## [Task]
In the data that follows, find the line with "[258,195,320,208] philosphy ->"; transcribe it, every later line up to the one with "[416,484,473,498] course's, ->", and that line as well, exactly and with no others.

=== Task input ===

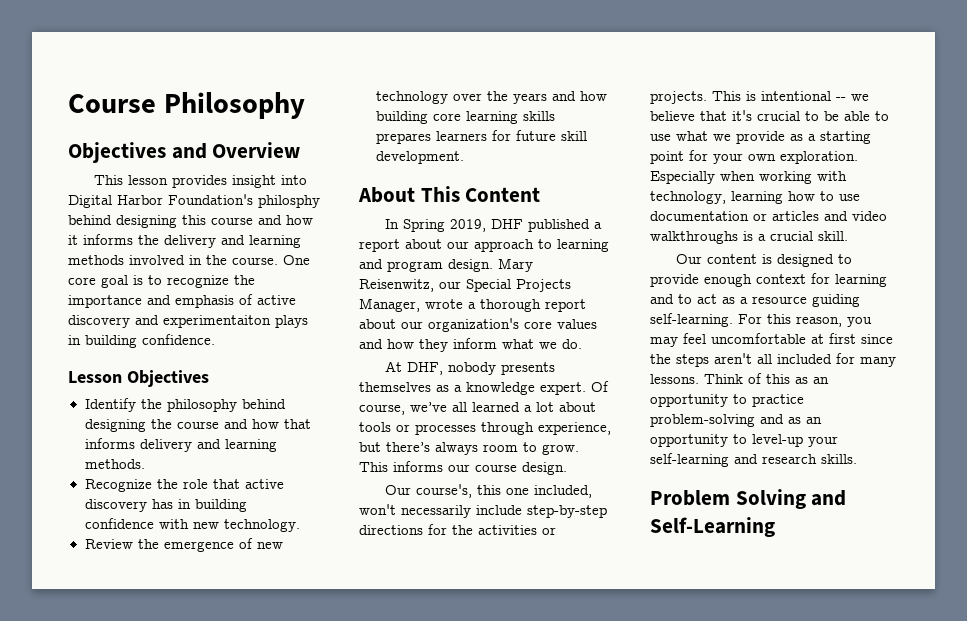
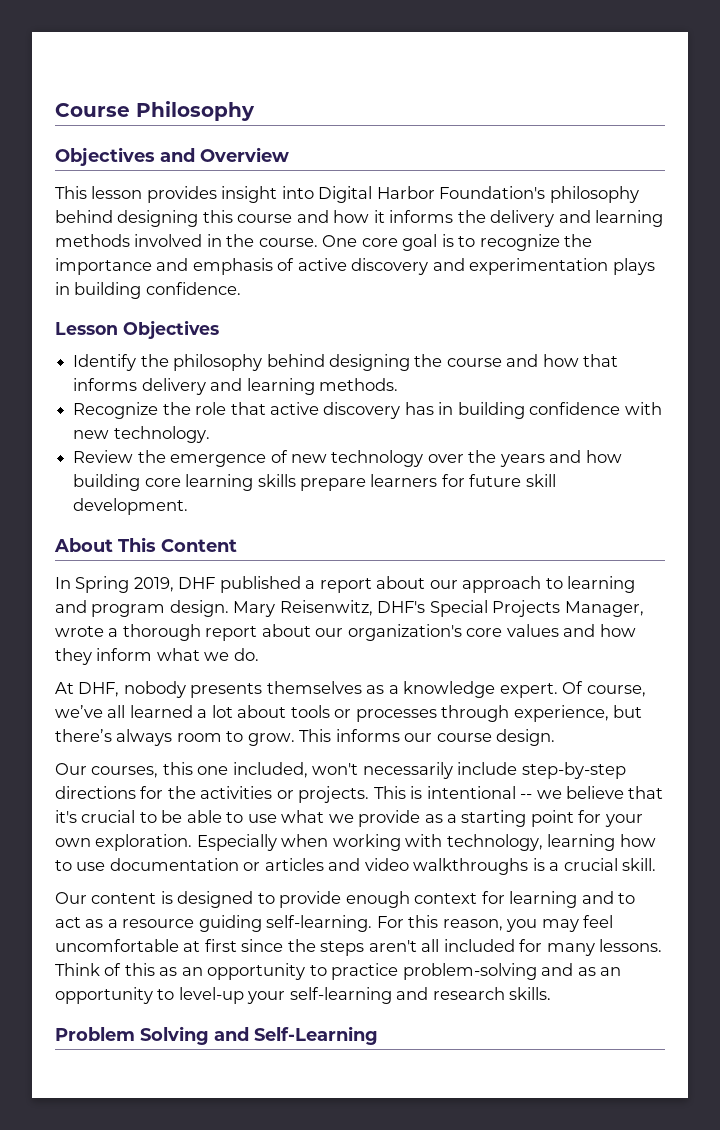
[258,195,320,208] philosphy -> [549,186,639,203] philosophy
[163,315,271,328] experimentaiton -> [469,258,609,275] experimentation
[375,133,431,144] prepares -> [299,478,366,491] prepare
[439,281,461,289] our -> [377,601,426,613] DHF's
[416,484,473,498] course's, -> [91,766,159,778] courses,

===
=== Task input ===

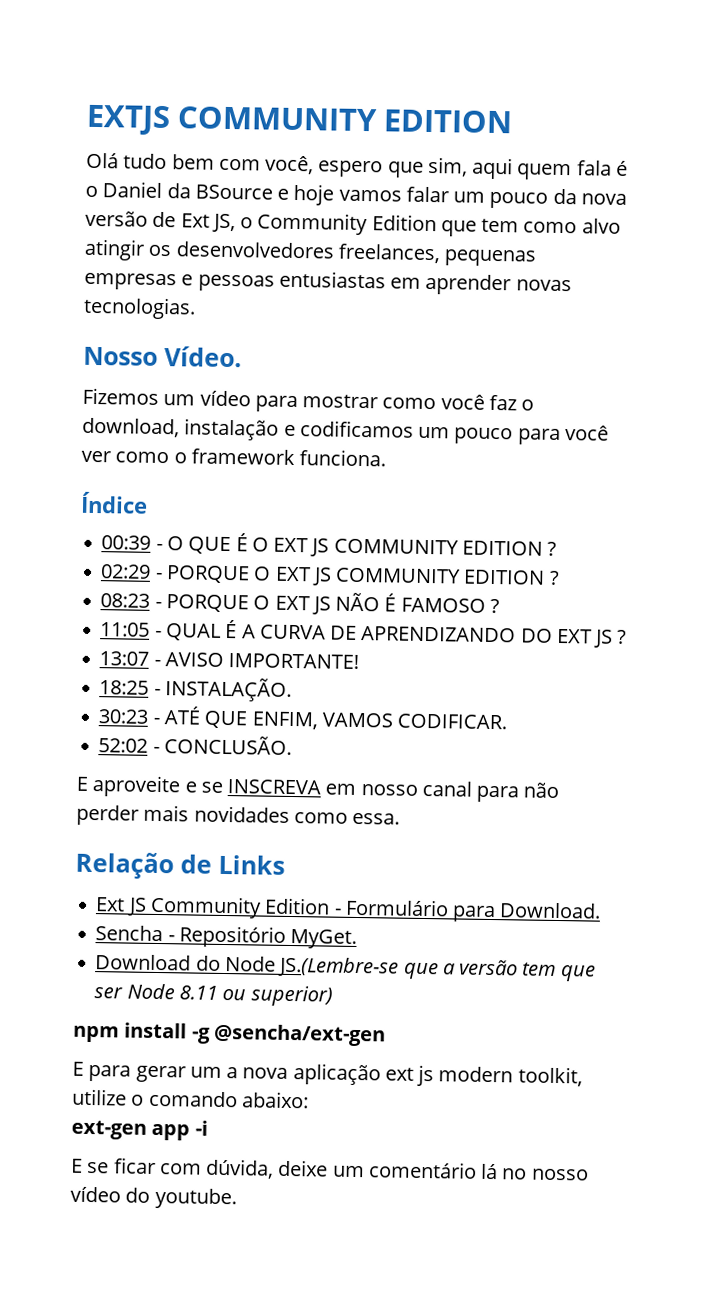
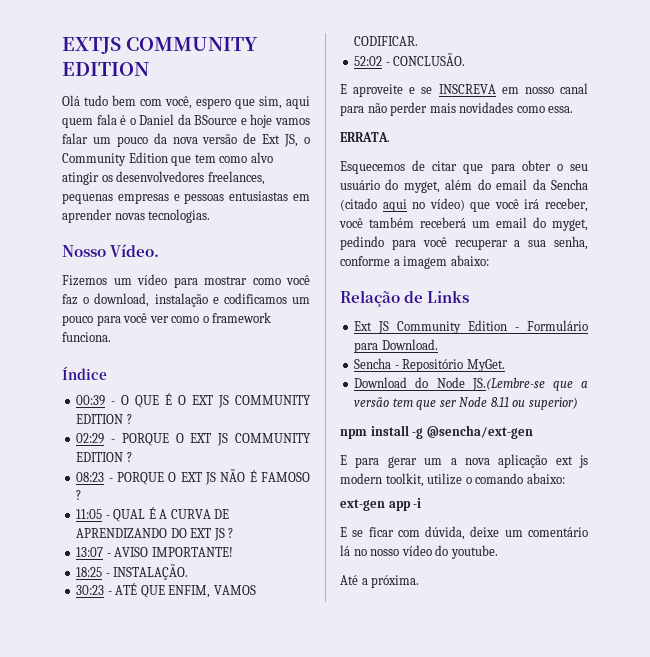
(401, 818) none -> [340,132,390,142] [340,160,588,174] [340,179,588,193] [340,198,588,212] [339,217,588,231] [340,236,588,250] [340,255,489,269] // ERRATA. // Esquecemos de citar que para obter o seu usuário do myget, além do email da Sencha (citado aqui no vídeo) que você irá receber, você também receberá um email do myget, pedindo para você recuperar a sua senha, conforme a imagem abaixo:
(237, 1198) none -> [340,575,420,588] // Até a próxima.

===
=== Task input ===

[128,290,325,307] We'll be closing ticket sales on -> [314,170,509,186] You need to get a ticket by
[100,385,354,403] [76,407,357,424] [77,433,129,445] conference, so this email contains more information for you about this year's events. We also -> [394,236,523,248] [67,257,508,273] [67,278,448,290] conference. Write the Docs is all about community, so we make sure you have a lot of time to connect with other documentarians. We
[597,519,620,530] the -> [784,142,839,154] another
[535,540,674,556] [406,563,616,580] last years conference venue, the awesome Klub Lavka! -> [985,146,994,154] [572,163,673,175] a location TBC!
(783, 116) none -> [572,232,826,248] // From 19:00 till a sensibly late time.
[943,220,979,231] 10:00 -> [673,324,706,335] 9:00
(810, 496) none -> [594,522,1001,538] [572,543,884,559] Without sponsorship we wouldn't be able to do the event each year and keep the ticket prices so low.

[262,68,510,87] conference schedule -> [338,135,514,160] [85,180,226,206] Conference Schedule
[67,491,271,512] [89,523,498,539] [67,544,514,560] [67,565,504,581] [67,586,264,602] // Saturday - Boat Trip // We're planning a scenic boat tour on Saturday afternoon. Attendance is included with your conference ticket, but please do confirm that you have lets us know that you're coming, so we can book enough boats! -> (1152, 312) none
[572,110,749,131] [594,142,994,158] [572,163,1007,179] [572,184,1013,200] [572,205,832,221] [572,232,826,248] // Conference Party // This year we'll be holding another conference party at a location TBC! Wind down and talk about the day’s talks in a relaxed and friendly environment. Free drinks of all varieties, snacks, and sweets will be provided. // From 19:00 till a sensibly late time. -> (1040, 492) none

===

## [Answer to the problem]
[258,195,320,208] philosphy -> [549,186,639,203] philosophy
[163,315,271,328] experimentaiton -> [469,258,609,275] experimentation
[375,133,431,144] prepares -> [299,478,366,491] prepare
[439,281,461,289] our -> [377,601,426,613] DHF's
[416,484,473,498] course's, -> [91,766,159,778] courses,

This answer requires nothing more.